**Exercise aim:** Exact duplicates of the lines from the top of the data through the line containing "[176,431,239,444] centre. ->" are needed, with every picture left out.

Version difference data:
· · · ·
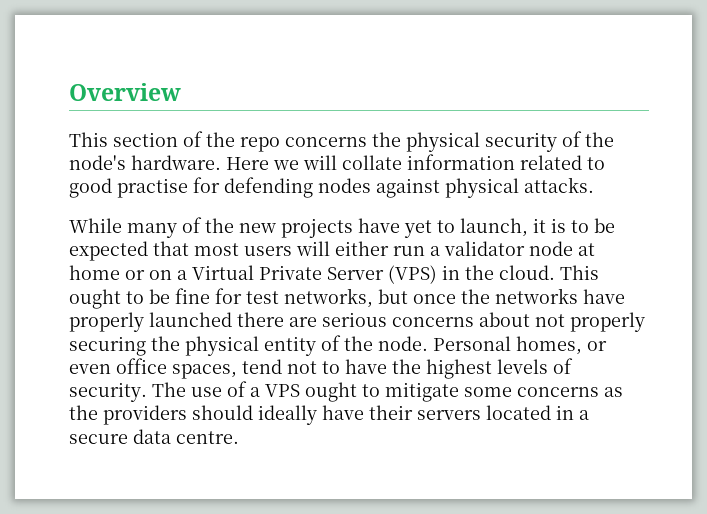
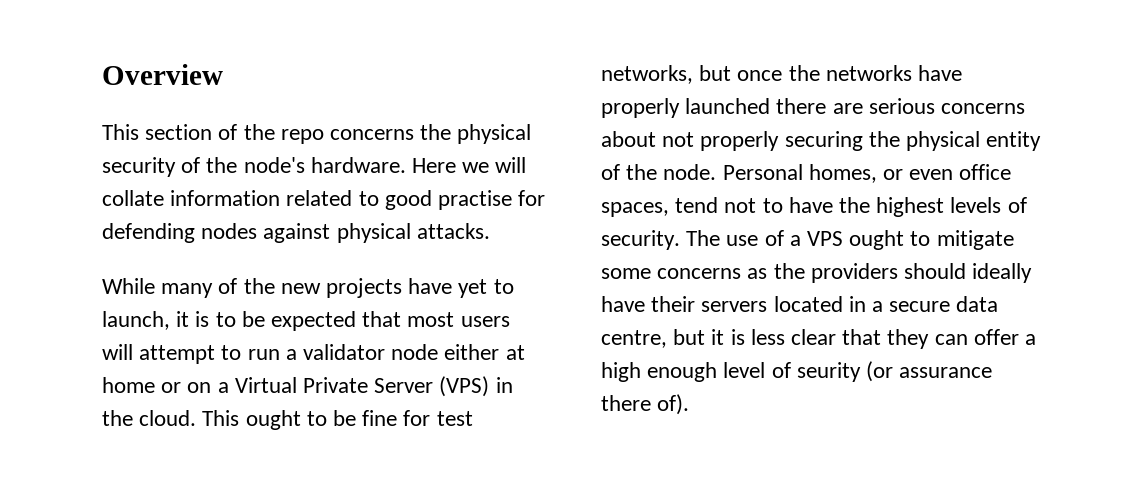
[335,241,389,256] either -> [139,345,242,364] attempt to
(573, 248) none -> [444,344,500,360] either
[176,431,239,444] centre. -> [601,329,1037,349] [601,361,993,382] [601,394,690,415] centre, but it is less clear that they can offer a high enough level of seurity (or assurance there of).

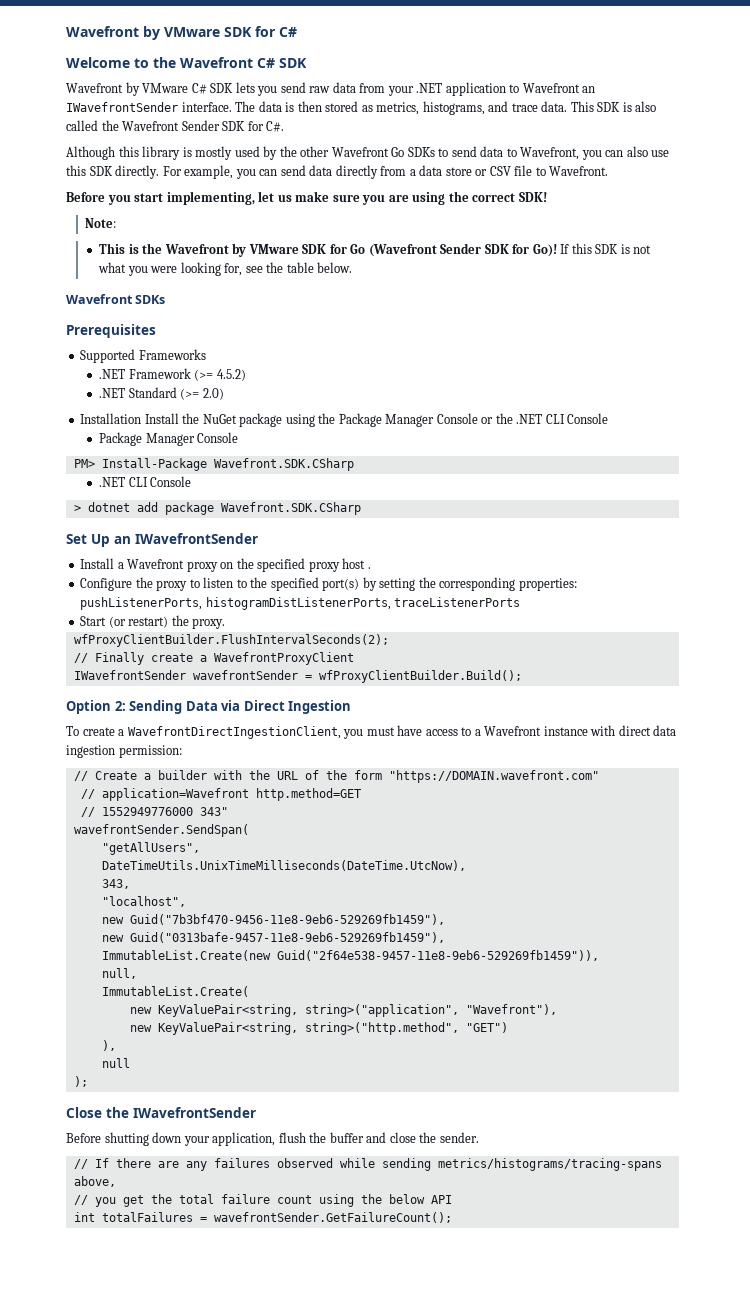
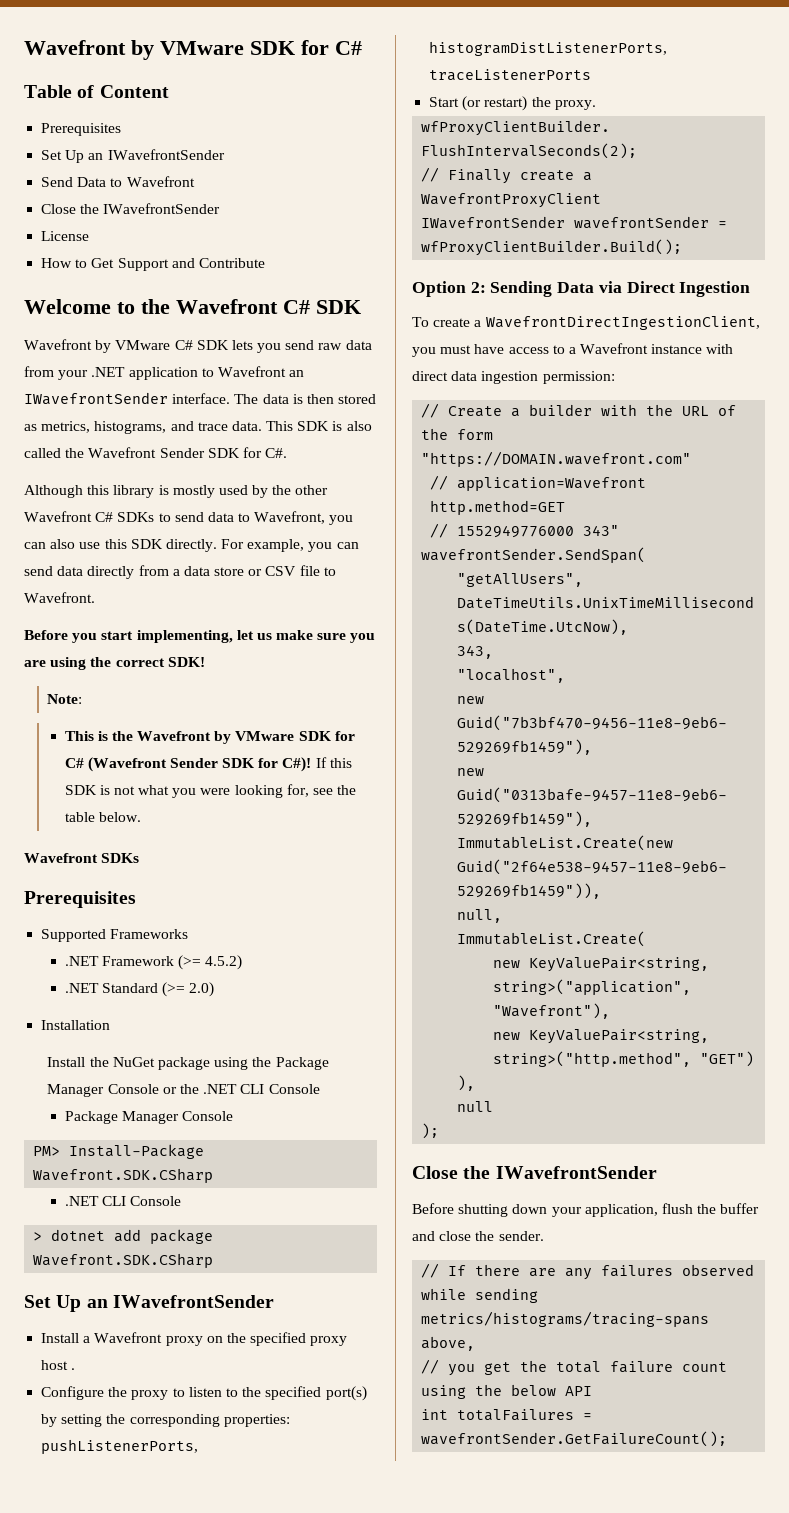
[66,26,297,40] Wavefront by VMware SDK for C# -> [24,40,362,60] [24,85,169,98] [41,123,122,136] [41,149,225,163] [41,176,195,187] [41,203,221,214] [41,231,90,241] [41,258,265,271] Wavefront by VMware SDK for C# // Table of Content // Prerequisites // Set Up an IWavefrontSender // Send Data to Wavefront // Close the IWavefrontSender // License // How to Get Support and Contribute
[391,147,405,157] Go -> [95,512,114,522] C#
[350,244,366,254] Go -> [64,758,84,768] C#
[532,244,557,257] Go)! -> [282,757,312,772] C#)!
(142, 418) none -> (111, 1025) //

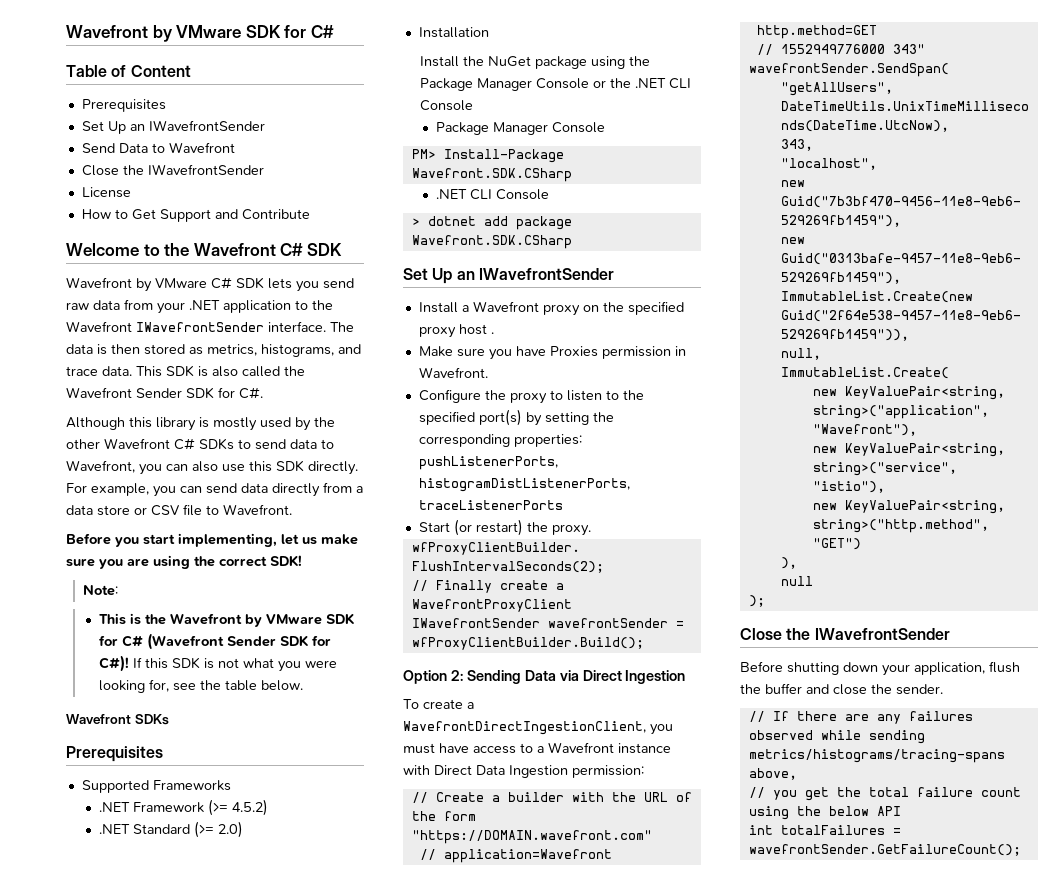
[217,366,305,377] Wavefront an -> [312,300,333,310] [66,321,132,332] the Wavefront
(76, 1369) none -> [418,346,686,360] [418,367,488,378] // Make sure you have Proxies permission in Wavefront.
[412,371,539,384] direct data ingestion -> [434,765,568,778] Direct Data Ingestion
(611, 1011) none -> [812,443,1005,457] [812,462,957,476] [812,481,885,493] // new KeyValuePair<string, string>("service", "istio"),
· · · ·
**Solution to the exercise:**
[335,241,389,256] either -> [139,345,242,364] attempt to
(573, 248) none -> [444,344,500,360] either
[176,431,239,444] centre. -> [601,329,1037,349] [601,361,993,382] [601,394,690,415] centre, but it is less clear that they can offer a high enough level of seurity (or assurance there of).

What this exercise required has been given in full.